Because tacrolimus reduces the body’s response to infection, conditions caused by bacteria or viruses that have been dormant in the body, such as chicken pox, hepatitis B, or Tuberculosis may be reactivated.
Tell your doctor immediately if you notice signs of an infection, such as fever or chills, severe diarrhea, shortness of breath, prolonged dizziness, headache, stiff neck, weight loss, or listlessness.
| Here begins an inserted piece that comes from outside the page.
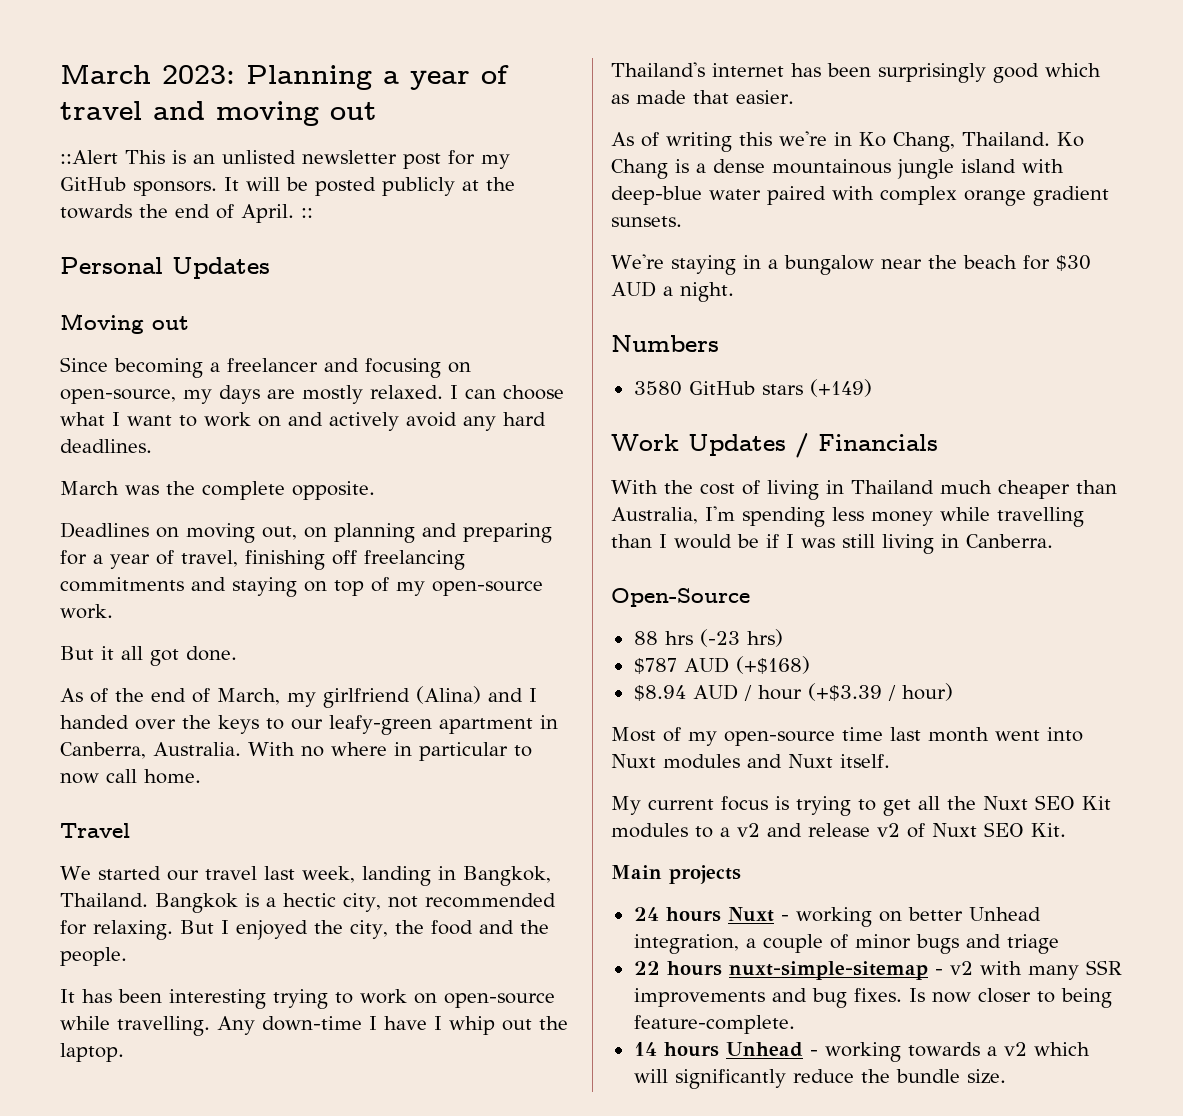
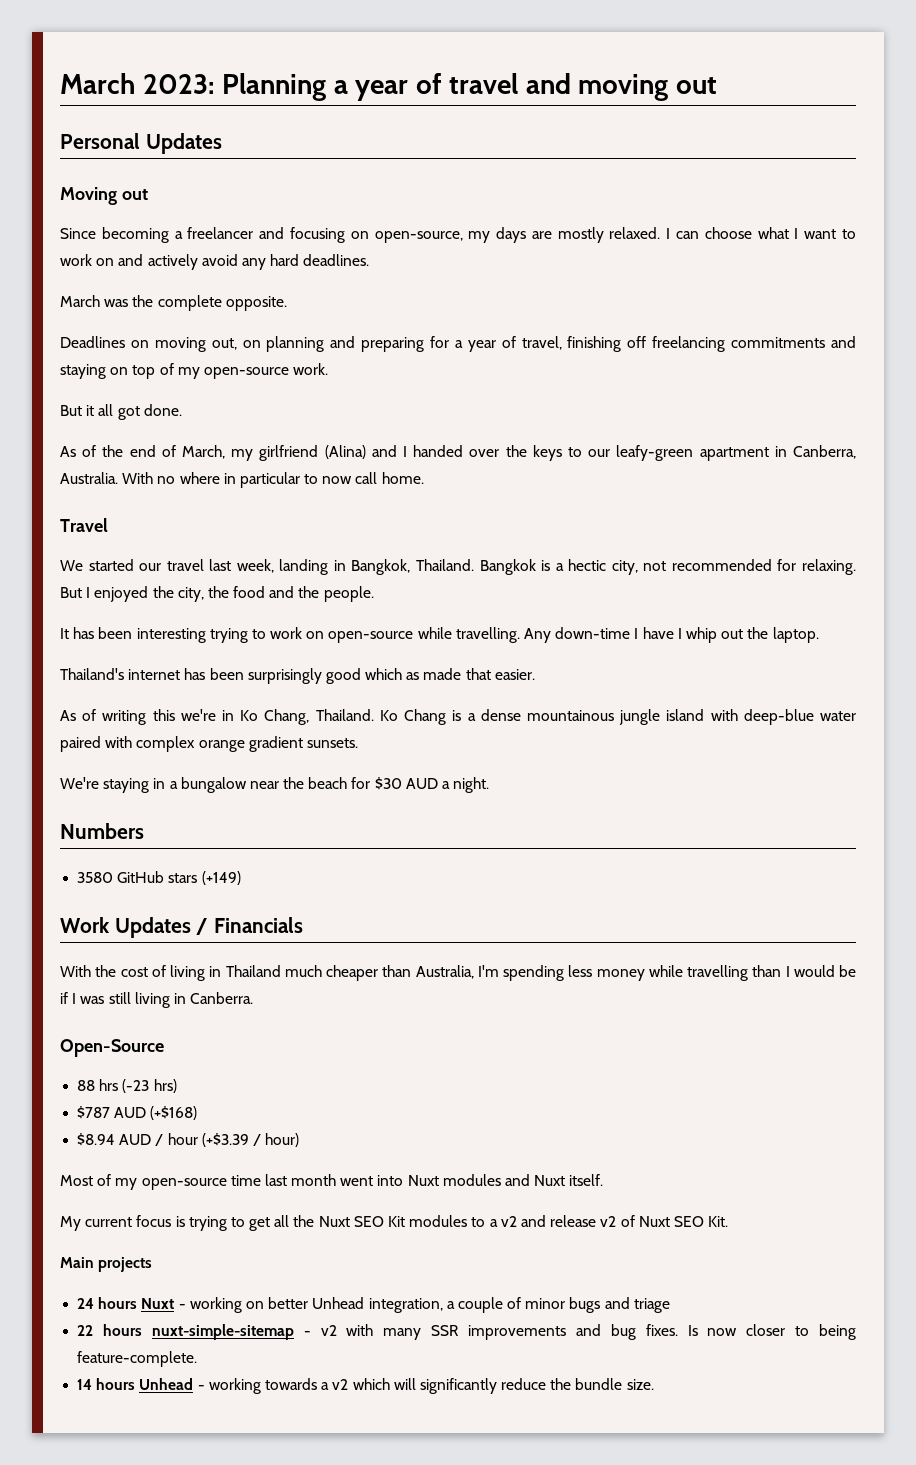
- ::Alert This is an unlisted newsletter post for my GitHub sponsors. It will be posted publicly at the towards the end of April. ::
Kidneys: Tacrolimus may affect kidney function. Your doctor will monitor your kidney function with laboratory tests while you are taking Tacrolimus. Be sure to immediately report to your doctor any evidence of changes in kidney function such as changes in the appearance of urine, frequency of urination, and amount of urine produced.
Liver function: Liver disease or reduced liver function may cause Tacrolimus to build up in the body, causing side effects. If you have liver problems, discuss with your doctor how Tacrolimus may affect your medical condition, how your medical condition may affect the dosing and effectiveness of Tacrolimus, and whether any special monitoring is needed. Your doctor may want to test your liver function regularly with blood tests while you are taking Tacrolimus.
If you experience symptoms of liver problems such as fatigue, feeling unwell, loss of appetite, nausea, yellowing of the skin or whites of the eyes, dark urine, pale stools, abdominal pain or swelling, and itchy skin, contact your doctor immediately.
Lymphoma and other malignancies: People taking immunosuppressant medications, such as tacrolimus, are at increased risk of developing a type of cancer known as lymphoma and certain types of Skin Cancer. This risk is related to the intensity and duration of treatment with immunosuppressant medications rather than to one specific medication.
Possible warning signs of cancer include a change in bowel or bladder habits, sores that don’t heal, unusual bleeding, change in appearance of a wart or mole, night sweats, a nagging cough or persistent and severe headaches. If you experience any of these, let your doctor know right away. This may help to detect any cancers early in their development.
Nerves: Tacrolimus may affect nerve function and cause symptoms such as tremors and headaches. Be sure to report any changes to your doctor at once.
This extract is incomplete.